+++ RECORDS
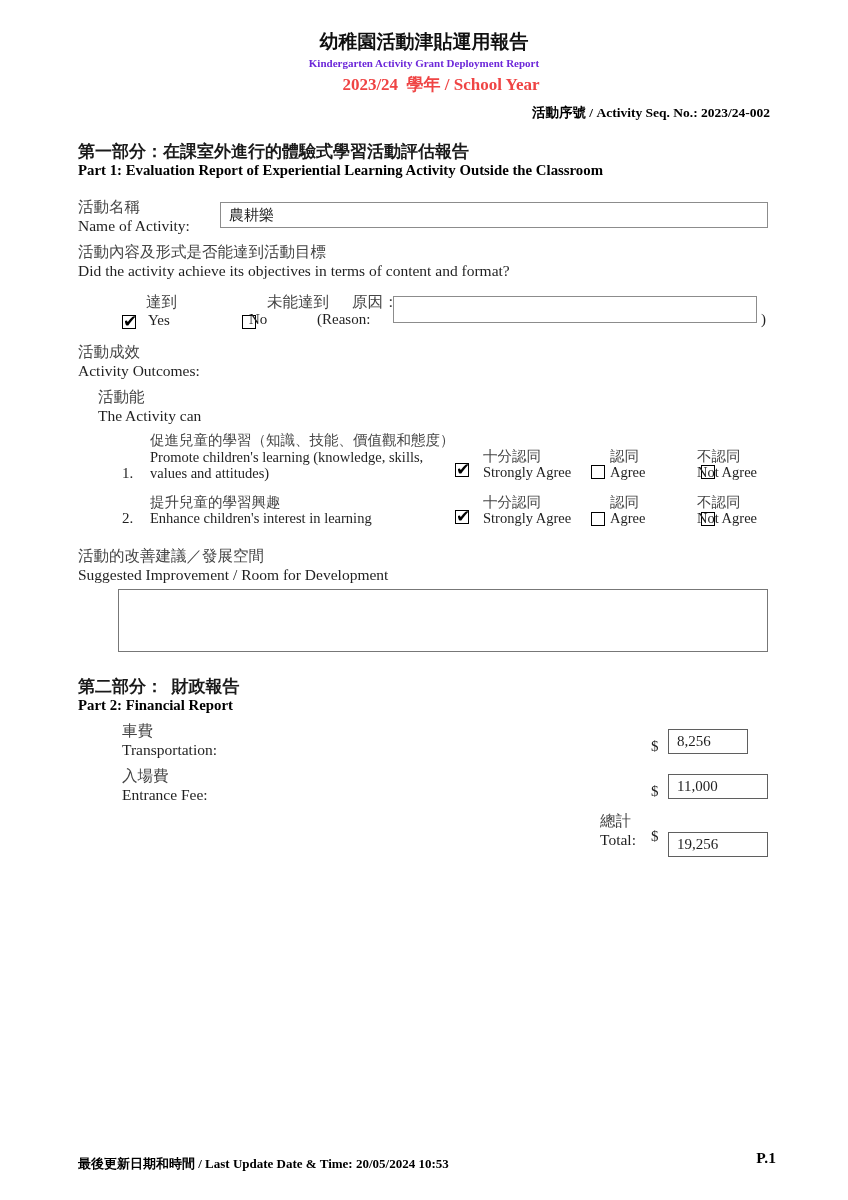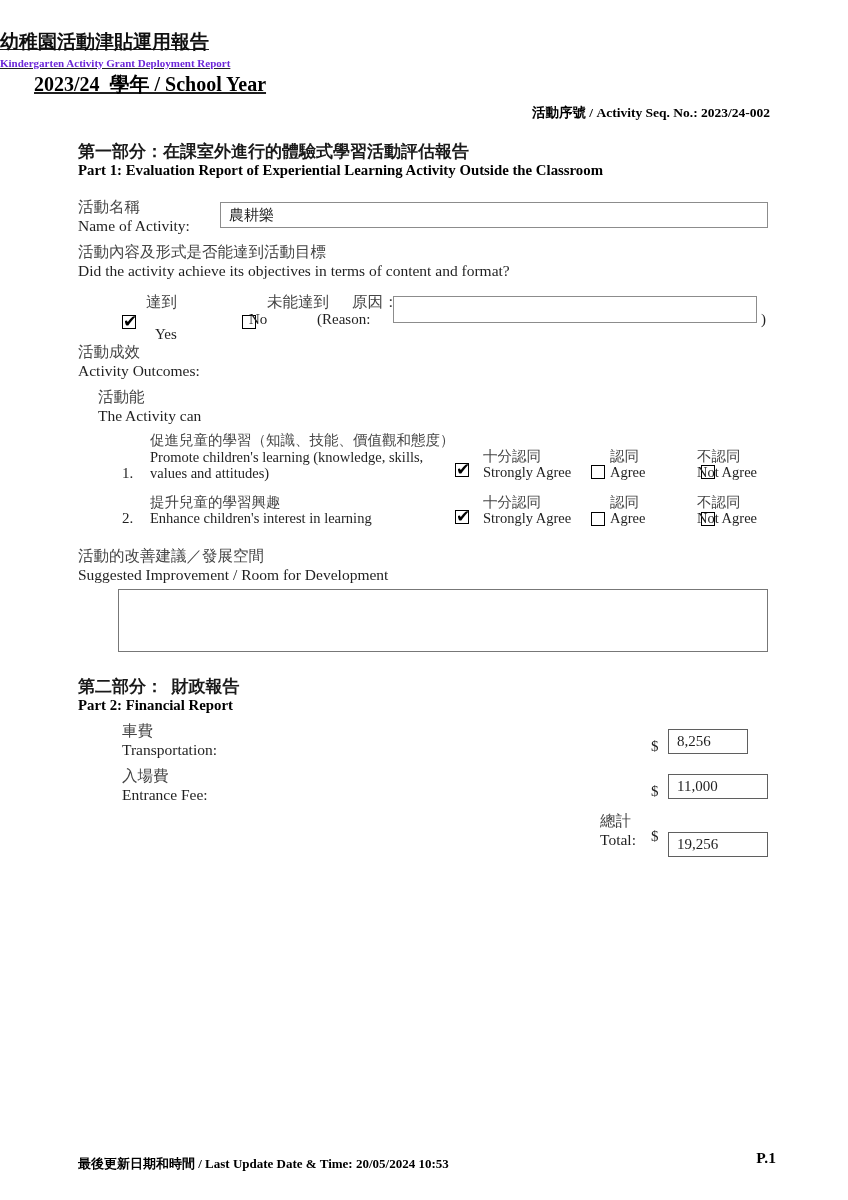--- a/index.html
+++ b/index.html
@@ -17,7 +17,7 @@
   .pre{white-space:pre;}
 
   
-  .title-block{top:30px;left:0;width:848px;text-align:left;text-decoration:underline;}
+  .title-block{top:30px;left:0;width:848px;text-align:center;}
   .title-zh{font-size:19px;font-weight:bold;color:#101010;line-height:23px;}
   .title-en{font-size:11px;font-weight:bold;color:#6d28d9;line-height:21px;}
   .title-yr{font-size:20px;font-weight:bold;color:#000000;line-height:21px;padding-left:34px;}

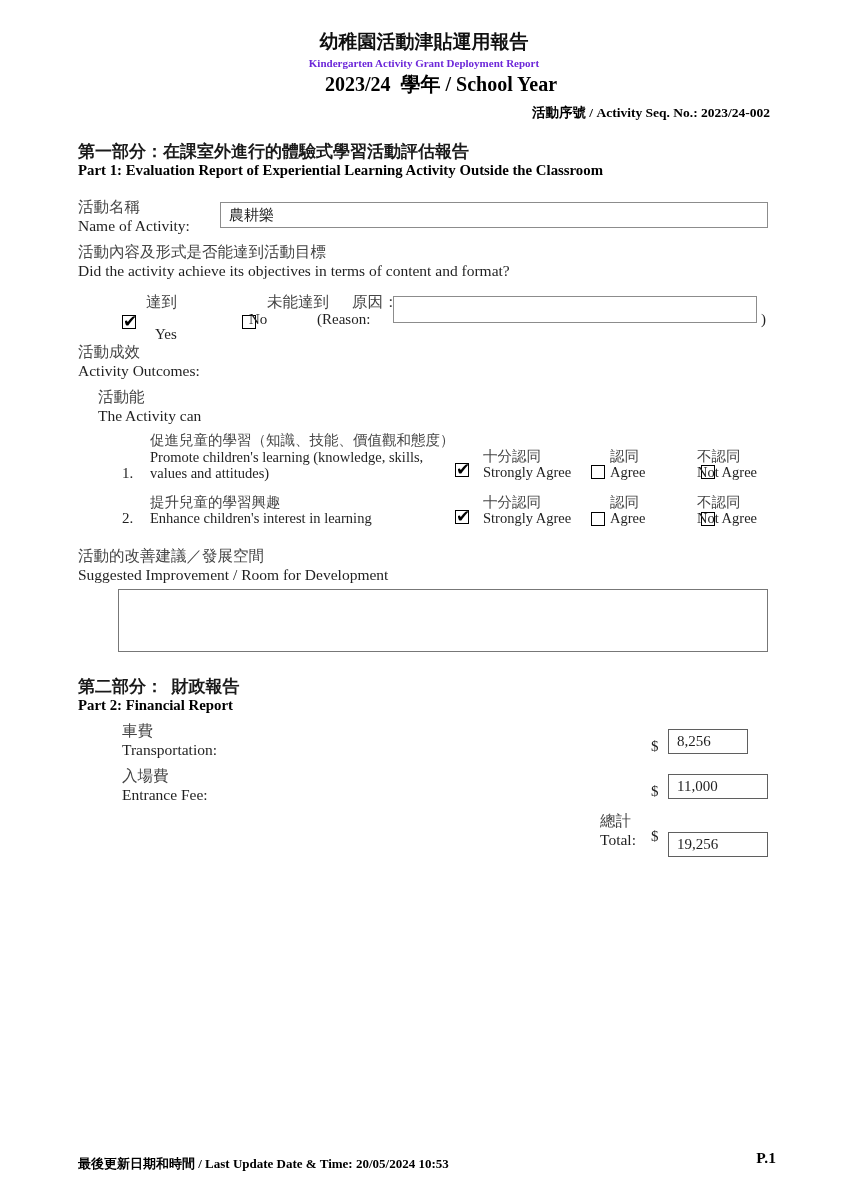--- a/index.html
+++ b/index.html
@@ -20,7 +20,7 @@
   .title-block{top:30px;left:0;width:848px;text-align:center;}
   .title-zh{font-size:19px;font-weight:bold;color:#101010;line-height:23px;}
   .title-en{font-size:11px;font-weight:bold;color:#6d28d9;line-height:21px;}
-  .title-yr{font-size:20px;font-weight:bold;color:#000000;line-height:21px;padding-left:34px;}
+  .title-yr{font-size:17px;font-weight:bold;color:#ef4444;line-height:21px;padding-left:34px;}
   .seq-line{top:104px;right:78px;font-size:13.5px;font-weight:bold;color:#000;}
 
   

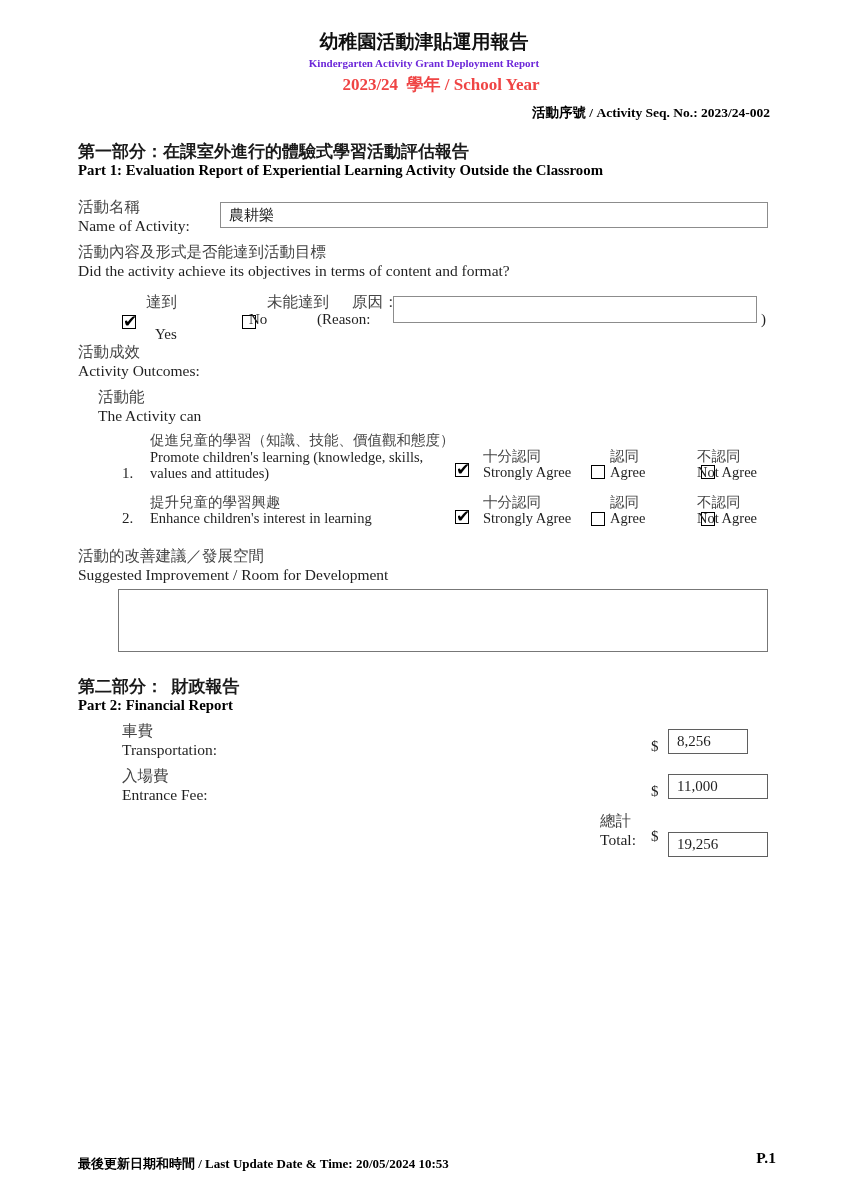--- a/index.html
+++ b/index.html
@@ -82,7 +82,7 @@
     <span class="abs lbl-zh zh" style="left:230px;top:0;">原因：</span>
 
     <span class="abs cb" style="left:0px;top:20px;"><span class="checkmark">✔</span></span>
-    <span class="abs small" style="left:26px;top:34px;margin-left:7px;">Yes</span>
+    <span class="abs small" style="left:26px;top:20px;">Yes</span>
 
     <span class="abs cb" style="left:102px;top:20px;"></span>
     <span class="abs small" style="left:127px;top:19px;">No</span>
++++++
If the string "center" is in a line of the entries, pick that line out.

EXPECTED ANSWER:
+  .title-block{top:30px;left:0;width:848px;text-align:center;}
   .title-block{top:30px;left:0;width:848px;text-align:center;}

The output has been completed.